Though this time I think my thesis might be about class, tea or the weather rather than the Germans.


Originally published in The Journal, Newcastle upon Tyne.

Wednesday 1 July 2015

Drawing a line under the Power of Frozen

Greatly daring, my mother left the UK for the first and last time in her life for a day trip to France in the mid-1980s.

Naturally expecting to be served a plate of snails and frogs’ legs for her lunch, she reported back with pleased surprise: “And do you know what? They eat frozen peas, just like we do.”

A French onion man in the North East:
my mother's only other known exposure to French food

Even the greatest food snobs are happy to consume frozen peas because they are tastier than the fresh ones, unless you go the trouble of growing, picking and shelling them yourself.

How could it be otherwise, when the frozen alternative goes from field to freezer in less than three hours, locking in all its freshness and goodness?

The same goes for most other frozen vegetables, fish and meat. The food-conscious French are well aware of this. Picard, a retail chain selling high quality frozen food, including gourmet ready meals, is a national institution across the Channel.


In Northumberland, a complex of chest freezers was key to the year-round self-sufficiency of the smallholders who lived next door to me for many years.
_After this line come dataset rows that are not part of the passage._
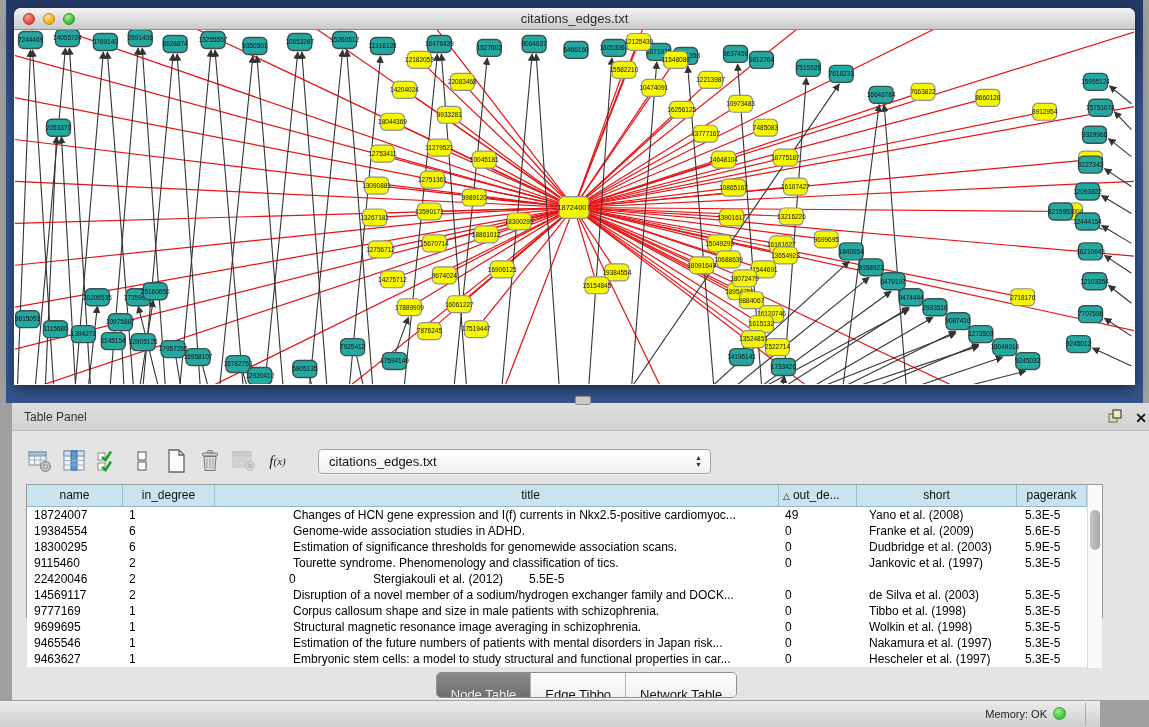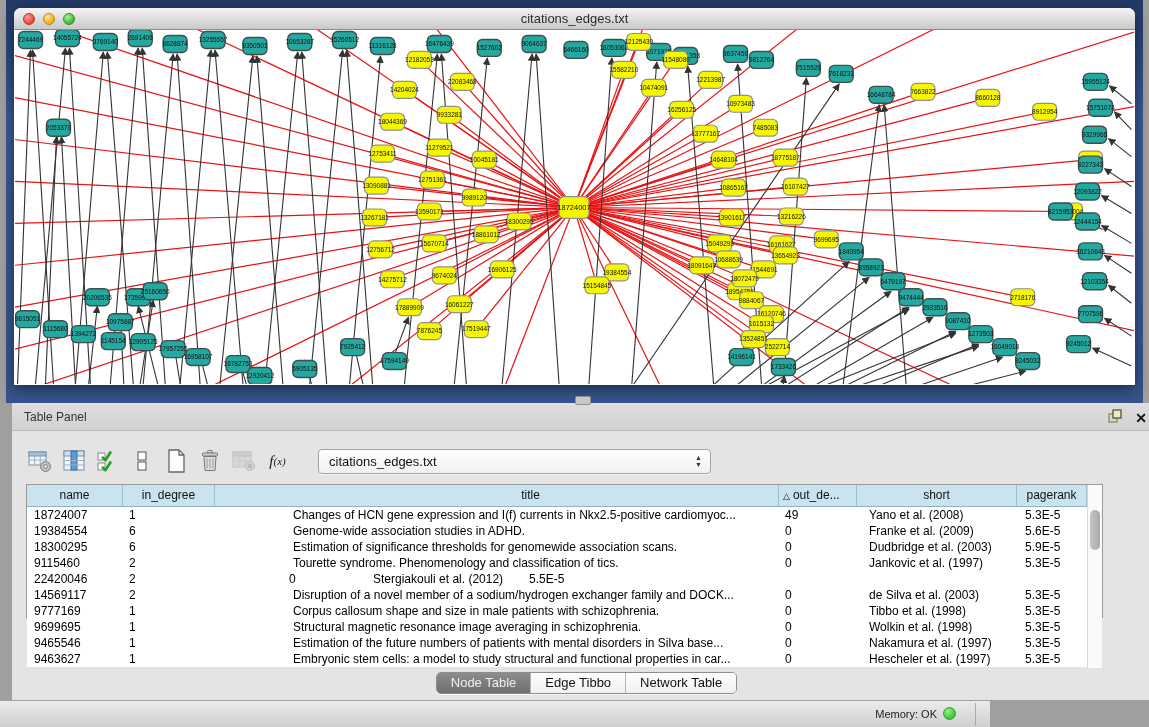"Estimation of the future numbers" div.td { text: Silva base -> Japan risk }
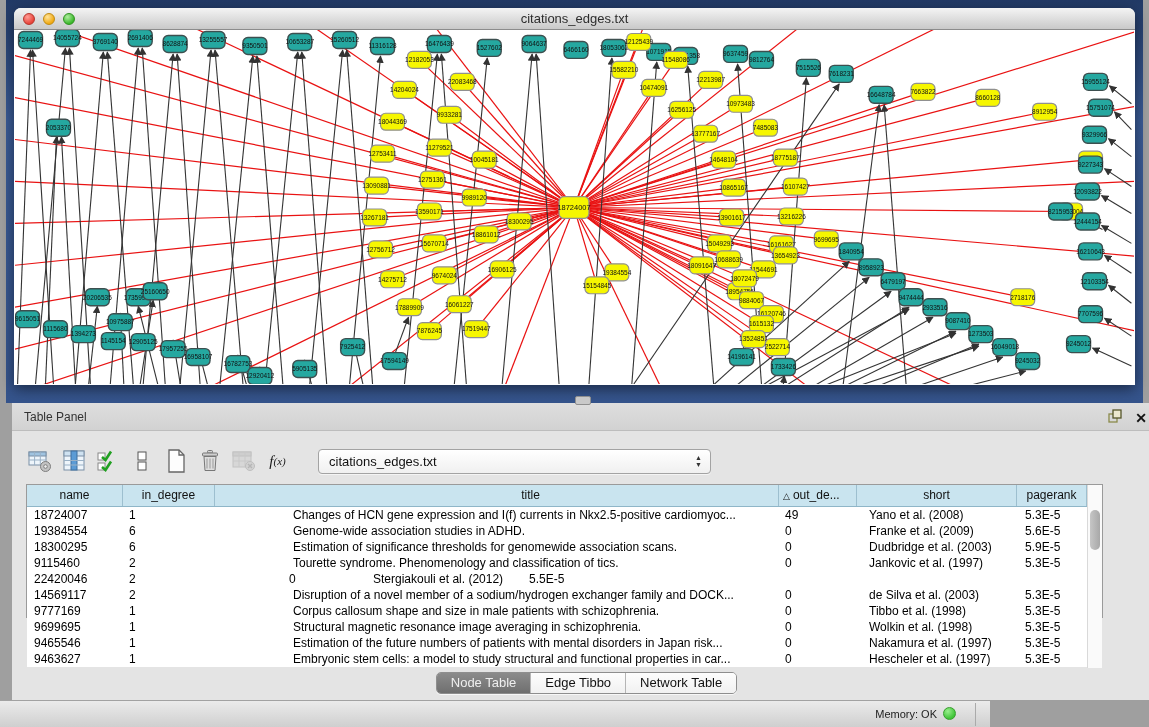"Node Table" .tab { padding: 0 14px -> 12px 14px }
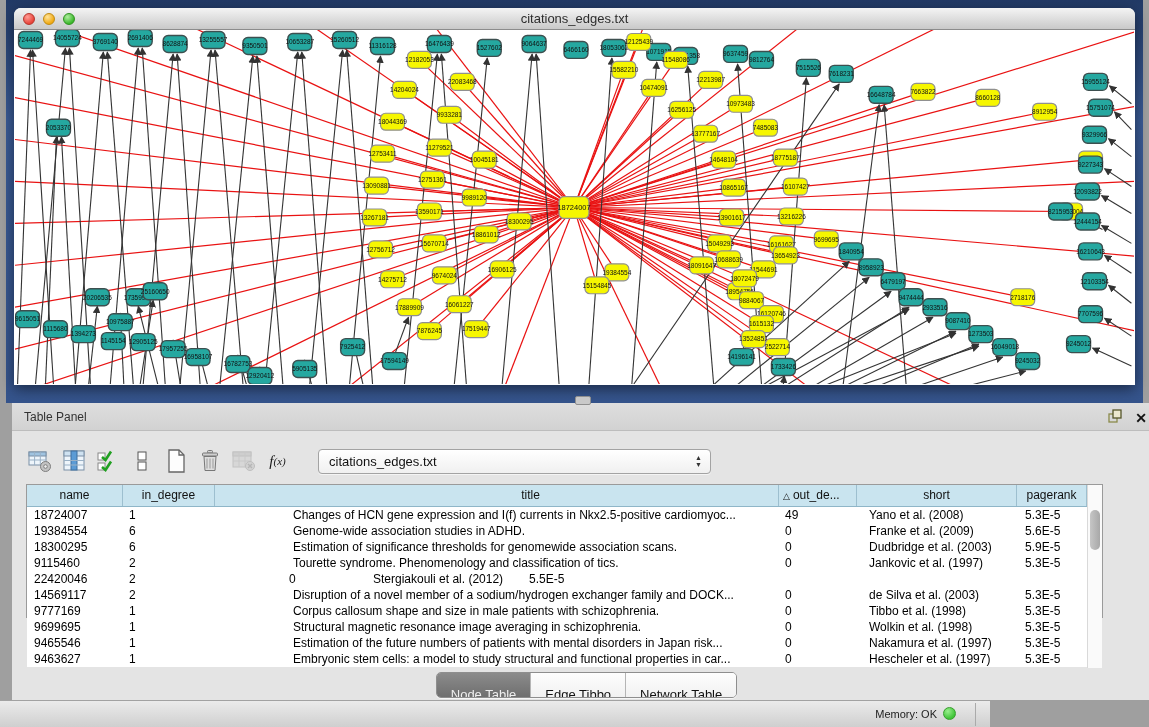"Memory: OK" .statusbar { width: 990px -> 1100px }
But in Britain frozen food is widely dismissed as cheap fodder for those who can afford nothing better: pizzas containing “analogue cheese”, dairy-free ice cream and the massively derided turkey twizzler.

I regularly read middle class mummy bloggers priding themselves on never giving little Tristram and Jemima frozen food, because it is “full of E-numbers and nasty additives” when that is the one thing it is not. Freezing obviates the need to add the preservatives that stop fresh prepared food from killing you.

So, yes, I am a big believer in “The Power of Frozen”, to drop in the name of the advertising campaign currently being run by my friends at Iceland Foods in an attempt to shift British prejudices.


But even I have to draw the line somewhere. And that line is definitely before last week’s lunatic suggestion from “bioethicist” Dr Kevin Smith that all males should bank their sperm at the age of 18 to avoid the risks associated with fathering children in later life.

By which he means not just obvious old codgers like me, but anyone who has made it beyond their 30s.

As the child of elderly parents, and the father of two sons born when I was over 55, I can naturally sympathise with his analysis that the risks of physical imperfection and mental disturbance in children increase as paternal age rises.

But who in their right mind would prefer to go back to some State-run bank to make a withdrawal after a couple of decades, in the hope of creating a healthier family through some cold, clinical process?

Given how well the State has run pretty much everything else ever entrusted to it, who could believe that their own samples would have been successfully preserved, and not mixed up with others in the intervening years?

For some reason I am reminded of the deeply comic but also highly dangerous saga of the top scientists who spent nearly five years testing frozen sheep brains for BSE, until someone pointed out that the samples in question actually came from cows.

One sure fire winner if artificial insemination became the norm in the human population would be the DNA testing industry, as parents and children alike tried to establish the true identity of fathers.


The invention of DNA tests has already established that many children fathered from sperm banks, supposedly stocked by top intellectuals and athletes, actually owe their existence to the small, ugly bloke running the organisation.

The less that government and science have to do with the conception and upbringing of children, the better it will be for the future of us all.

It is an old fashioned view, I know, but I rather like the idea that children should be conceived naturally, by two people who love each other and have some spare love left over to lavish on their offspring.

So in the area of conception, at any rate, I firmly believe that fresh is best. But please don’t hesitate to dip into the freezer to create the romantic dinner for two that so often provides the starting point for the process.